- [Task goal] When the line containing "资产负债率, 2021-03-31: none -> 0.3907" appears in the data below, begin copying there and stop only after the line containing "流动资产除以总资产, 2021-03-31: none -> 0.4132".

Recorded data

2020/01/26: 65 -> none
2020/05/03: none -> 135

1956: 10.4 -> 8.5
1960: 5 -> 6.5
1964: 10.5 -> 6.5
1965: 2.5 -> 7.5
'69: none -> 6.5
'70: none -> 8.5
--
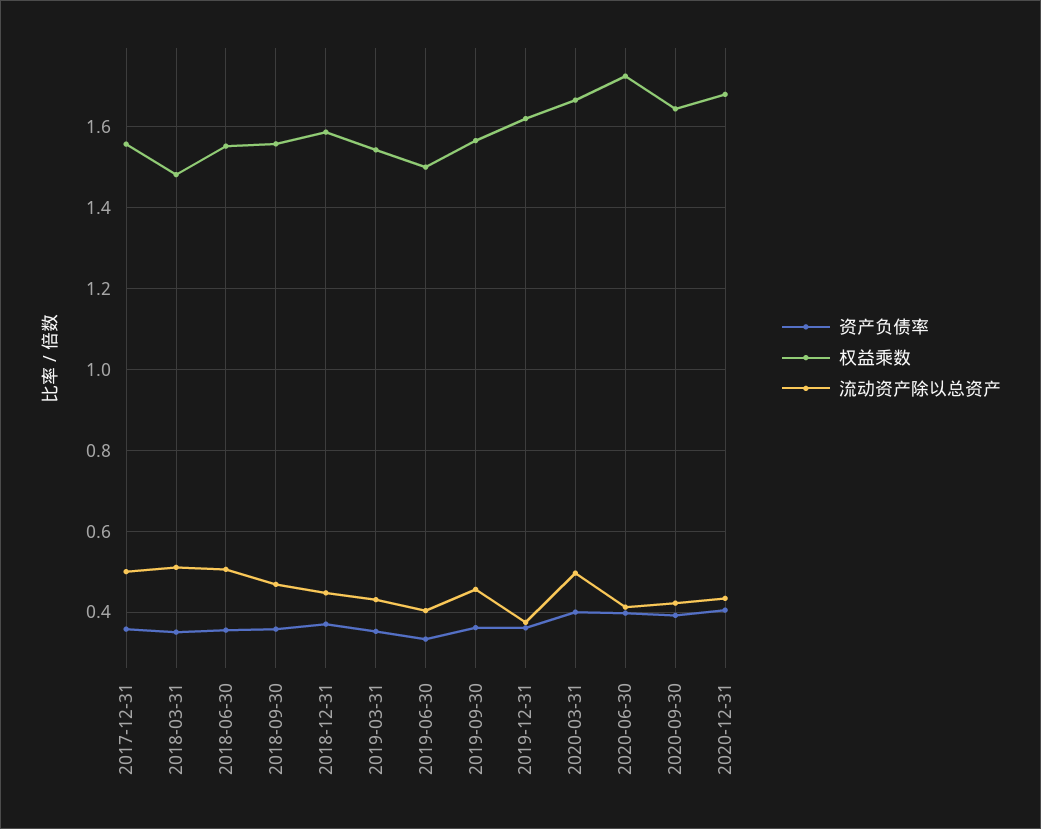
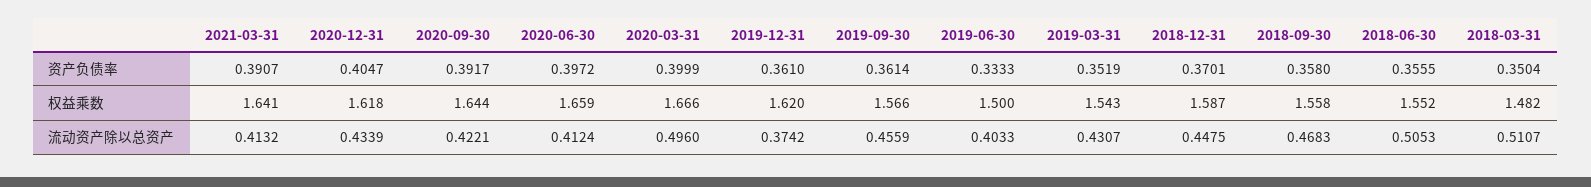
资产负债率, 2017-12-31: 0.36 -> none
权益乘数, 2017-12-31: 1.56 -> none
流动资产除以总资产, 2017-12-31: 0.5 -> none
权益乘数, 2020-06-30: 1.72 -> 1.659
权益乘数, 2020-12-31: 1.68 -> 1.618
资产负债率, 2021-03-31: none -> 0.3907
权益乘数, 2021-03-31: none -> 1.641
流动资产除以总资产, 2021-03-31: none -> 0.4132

- [Task answer]
资产负债率, 2021-03-31: none -> 0.3907
权益乘数, 2021-03-31: none -> 1.641
流动资产除以总资产, 2021-03-31: none -> 0.4132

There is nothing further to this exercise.